Court to ISPs: You Really Are Just Dumb Pipes

Back when the clamor began to reclassify broadband access as a Title II telecommunications service, in the wake of the DC Circuit Court’s ruling overturning the Federal Communications Commission’s effort to impose net neutrality rules under its Title I authority, there was a lot of grumbling among Verizon’s peers that the telco should have left bad enough alone instead of challenging the commission’s 2010 rules in court.

Though Verizon won the case, largely on technical legal grounds, it poked a hornet’s next that threatened the far-greater sting of reclassification. But now that the same DC Circuit Court has handed down its ruling on reclassification and the FCC’s revised net neutrality rules, many of those grumbling last time are probably wishing they’d followed their own advice.

FCC_buildingNot only did the FCC win the case this time around, but the court majority’s opinion delivers a series of roundhouse blows to most of the ISPs’ claims about the value of their services, if not yet to their market valuations.

In essence, the court concluded that as service providers, ISPs add almost no value beyond basic connectivity. And that goes for wireless as well as fixed-broadband providers.

Apart from their objections on procedural grounds to the FCC’s rulemaking, the ISPs and their trade associations argued they could not fairly be classified as utility-style telecommunications providers because the services they offer consumers include a range of complex, value-adding information-processing functions, such as email, online storage, content caching and DNS lookup.

The court wasn’t buying it:

That consumers focus on transmission to the exclusion of add-on applications is hardly controversial. Even the most limited examination of contemporary broadband usage reveals that consumers rely on the service primarily to access third party content. The “typical consumer” purchases broadband to use “third-party apps such as Facebook, Netflix, YouTube, Twitter, or MLB.tv, or . . . to access any of thousands of websites.”…

Indeed,  given the tremendous impact third-party internet content has had on our society, it would be hard to deny its dominance in the broadband experience. Over the past two decades, this content has transformed nearly every aspect of our lives, from profound actions like choosing a leader, building a career, and falling in love to more quotidian ones like hailing a cab and watching a movie. The same assuredly cannot be said for broadband providers’ own add-on applications.

The Commission found, moreover, that broadband consumers not only focus on the offering of transmission but often avoid using the broadband providers’ add-on services altogether, choosing instead “to use their high-speed Internet connections to take advantage of competing services offered by third parties.”… For instance, two third-party email services, Gmail and Yahoo! Mail, were “among the ten Internet sites most frequently visited during the week of January 17, 2015, with approximately 400 million and 350 million visits respectively.”  Some “even advise consumers specifically not to use a broadband provider-based email address[] because a consumer cannot take that email address with them if he or she switches providers.”

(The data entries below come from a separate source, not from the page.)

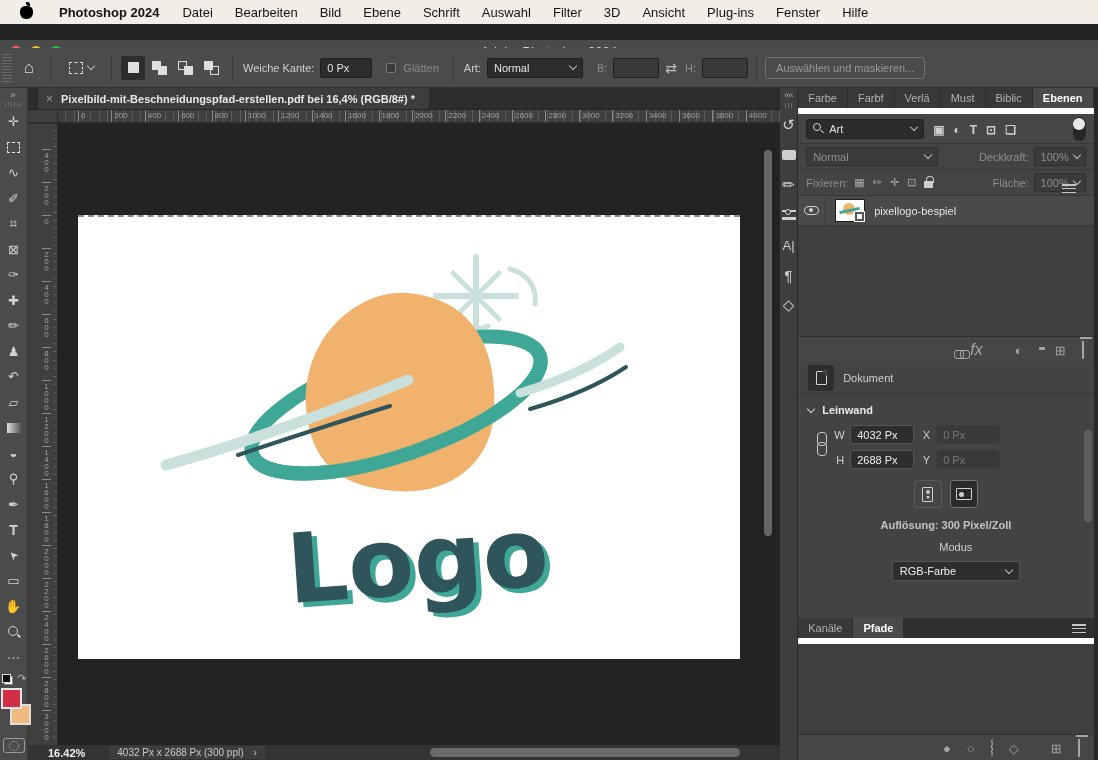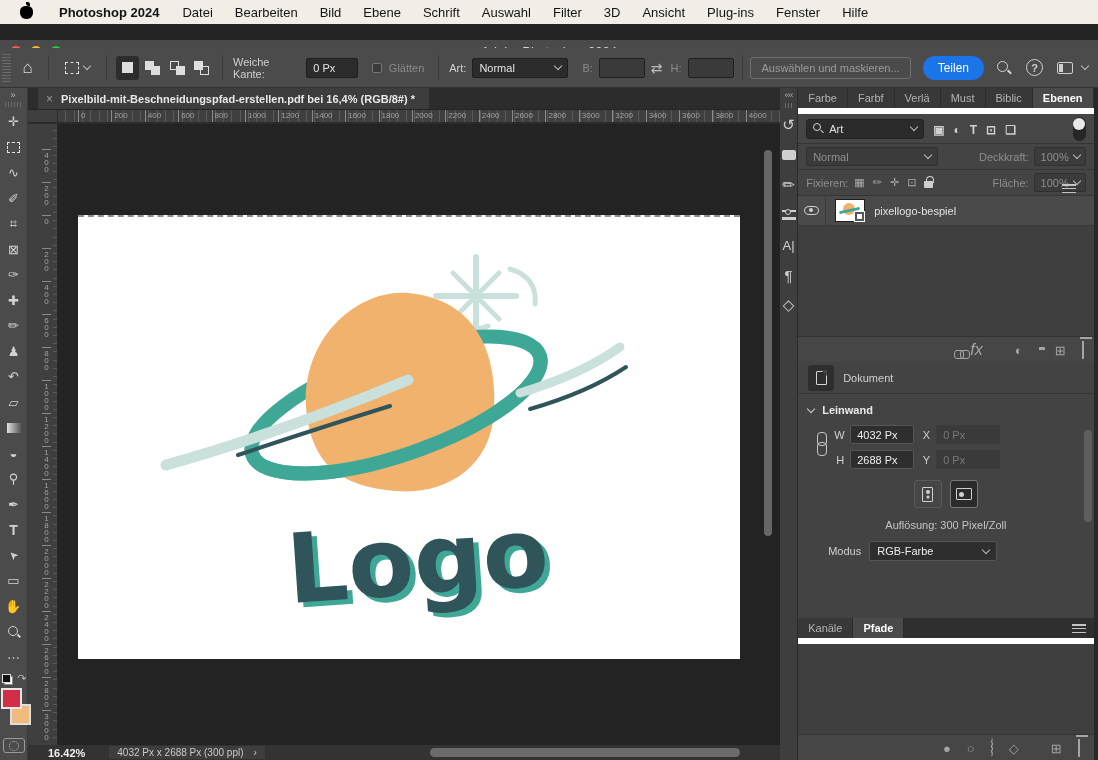--- a/index.html
+++ b/index.html
@@ -306,13 +306,6 @@
     <span class="ob-input empty" data-interactable="true" style="background:#3a3a3a;"></span>
     <span class="ob-sep" data-interactable="false"></span>
     <span class="ob-outline-btn" data-interactable="true">Auswählen und maskieren...</span>
-    <span class="ob-right" data-interactable="false">
-      <span class="share-btn" data-interactable="true">Teilen</span>
-      <span class="i-search" data-interactable="true"></span>
-      <span class="i-help" data-interactable="true">?</span>
-      <span class="i-workspace" data-interactable="true"></span>
-      <span class="chev" data-interactable="true" style="margin-right:10px;"></span>
-    </span>
   </div>
 
   <div class="toolbar" data-interactable="false">

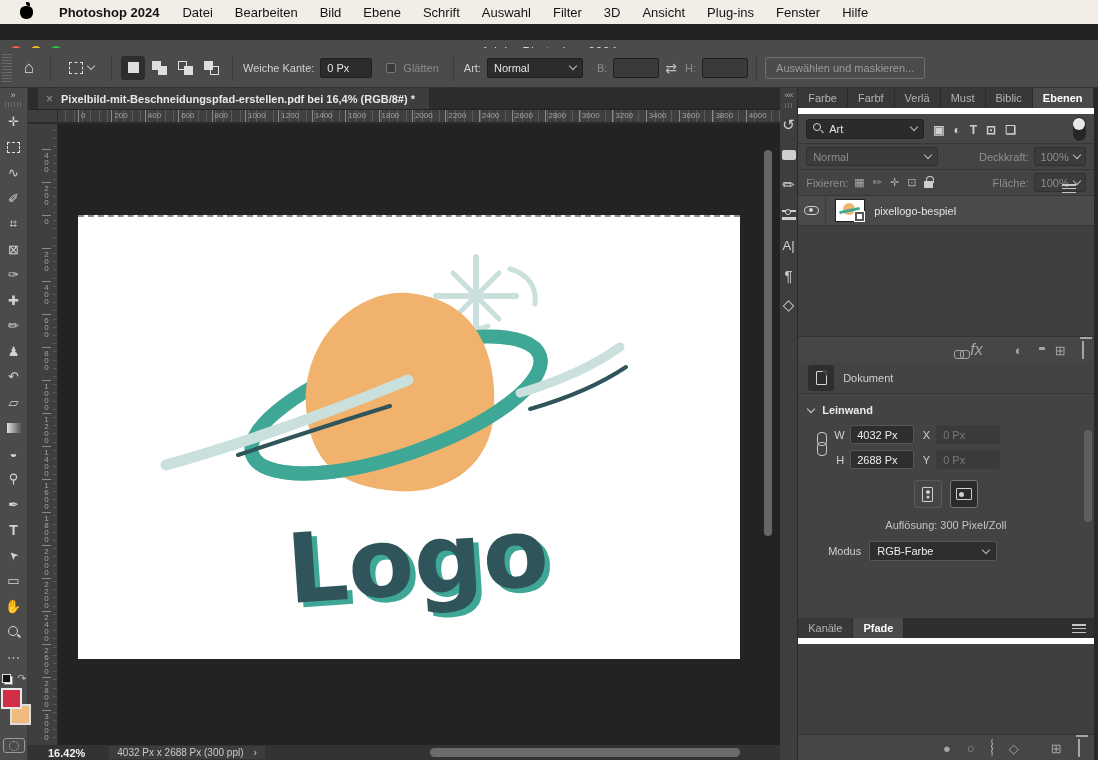--- a/index.html
+++ b/index.html
@@ -210,7 +210,7 @@
   .i-portrait::after, .i-landscape::after { content:''; position:absolute; left:2.5px; top:2.5px; width:4px; height:4px; background:#cfcfcf; border-radius:50%; box-shadow:0 5px 0 -0.5px #cfcfcf; }
   .i-landscape { width:16px; height:12px; border:1.4px solid #cfcfcf; border-radius:1px; position:relative; }
   .i-landscape::after { box-shadow:none; width:5px; height:5px; top:3px; }
-  .res-line { text-align:center; color:#c3c3c3; font-size:11px; padding:7px 0 4px; }
+  .res-line { text-align:center; color:#c3c3c3; font-size:11px; padding:7px 0 4px;font-weight:bold; }
   .mode-row { display:flex; align-items:center; gap:8px; padding:6px 10px 0 30px; font-size:11px; color:#cfcfcf; }
   .mode-select { background:#2e2e2e; border:1px solid #565656; border-radius:2px; height:20px; width:128px;
     display:flex; align-items:center; justify-content:space-between; padding:0 7px; color:#ececec; }

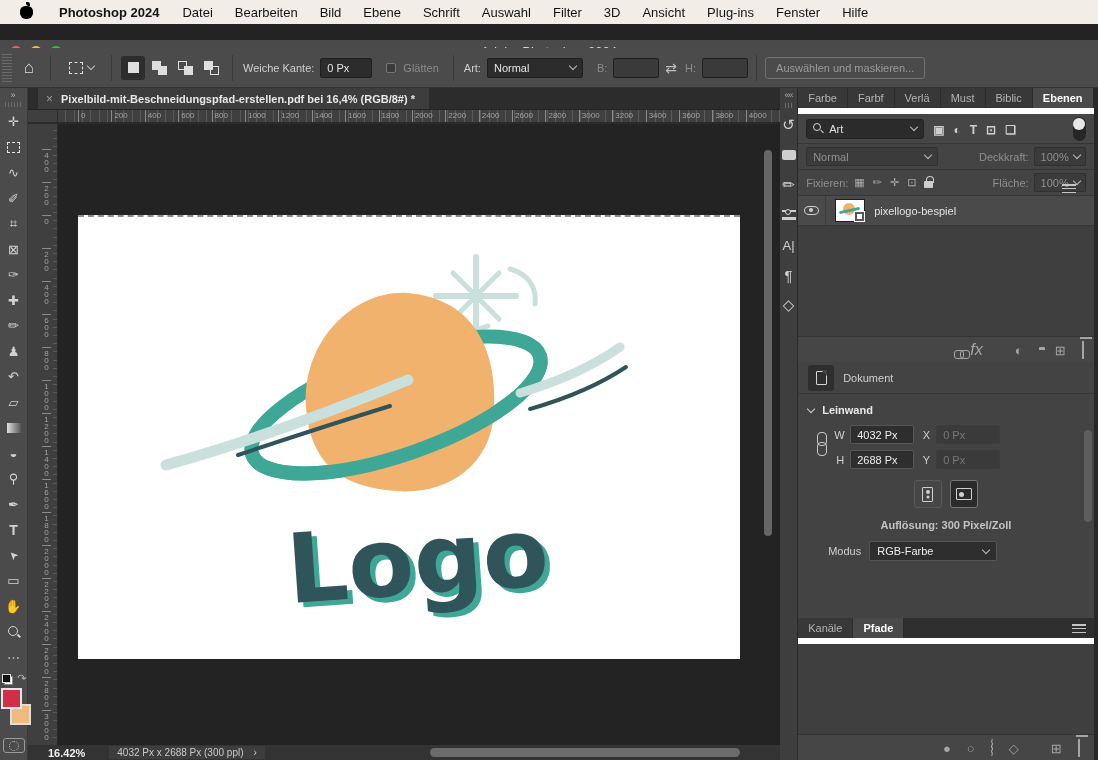--- a/index.html
+++ b/index.html
@@ -211,7 +211,7 @@
   .i-landscape { width:16px; height:12px; border:1.4px solid #cfcfcf; border-radius:1px; position:relative; }
   .i-landscape::after { box-shadow:none; width:5px; height:5px; top:3px; }
   .res-line { text-align:center; color:#c3c3c3; font-size:11px; padding:7px 0 4px;font-weight:bold; }
-  .mode-row { display:flex; align-items:center; gap:8px; padding:6px 10px 0 30px; font-size:11px; color:#cfcfcf; }
+  .mode-row { display:flex; align-items:center; gap:8px; padding:6px 10px 0 30px; font-size:11px; color:#cfcfcf;flex-direction:column; }
   .mode-select { background:#2e2e2e; border:1px solid #565656; border-radius:2px; height:20px; width:128px;
     display:flex; align-items:center; justify-content:space-between; padding:0 7px; color:#ececec; }
   .props-scroll { position:absolute; right:2px; top:68px; width:8px; height:92px; background:#5e5e5e; border-radius:4px; }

As for caching and DNS, the court agreed with the FCC that those services are merely necessarily elements of operating a telecommunications network, not discrete, value-adding information services in their own right.

The majority opinion also blows up the dam at the other end of ISPs’ networks, agreeing with the FCC that the agency has broad authority to regulate interconnection agreements under Title II:

Although [the court’s previous net neutrality ruling] does recognize that broadband providers’ delivery of broadband to end users also provides a service to edge providers, id., it does not hold that the Commission must classify broadband as a telecommunications service in both directions before it can regulate the interconnection arrangements under Title II. The problem in [the previous case] was not that the Commission had misclassified the service between carriers and edge providers but that the Commission had failed to classify broadband service as a Title II service at all. The Commission overcame this problem in the Order by reclassifying broadband service—and the interconnection arrangements necessary to provide it—as a telecommunications service.

Insofar as the leverage to create a two-sided market is baked into broadband providers’ valuations, those assumptions may need to be adjusted. While the FCC has yet to write brightline rules governing interconnection, claiming it will evaluate them on a case-by-case basis for now, it clearly has the authority to write such rules under the court’s ruling.

Netflix, for one, was not coy about what it means. “By upholding all parts of the FCC’s net neutrality approach, the appeals court settled two decades of debate and legal uncertainty by ensuring the Internet remains open to all.,” the streaming service said in a statement. “The Court went out of its way to define interconnection as a central part of Net Neutrality, ensuring that providers like Netflix will be able to reach consumers without ISP interference. Now the FCC has clear authority to hold ISPs to these openness rules and turn its attention to policies that support an affordable, faster Internet.”

ISPs have already vowed to appeal the DC Circuit’s ruling to the Supreme Court. “We have always expected this issue to be decided by the Supreme Court, and we look forward to participating in that appeal,” AT&T’s senior executive VP and General Counsel David McAtee said.

Given the high court’s currently depleted roster, however, it may decide not to hear the case, at least for now. And even if it did, a not-far fetched four-four split would leave the DC Circuit’s ruling standing.

So far the market has mostly taken the ruling in stride. But if the DC Circuit’s sweeping rejection of the value of ISP services becomes the standard analysis of their business model that may not last.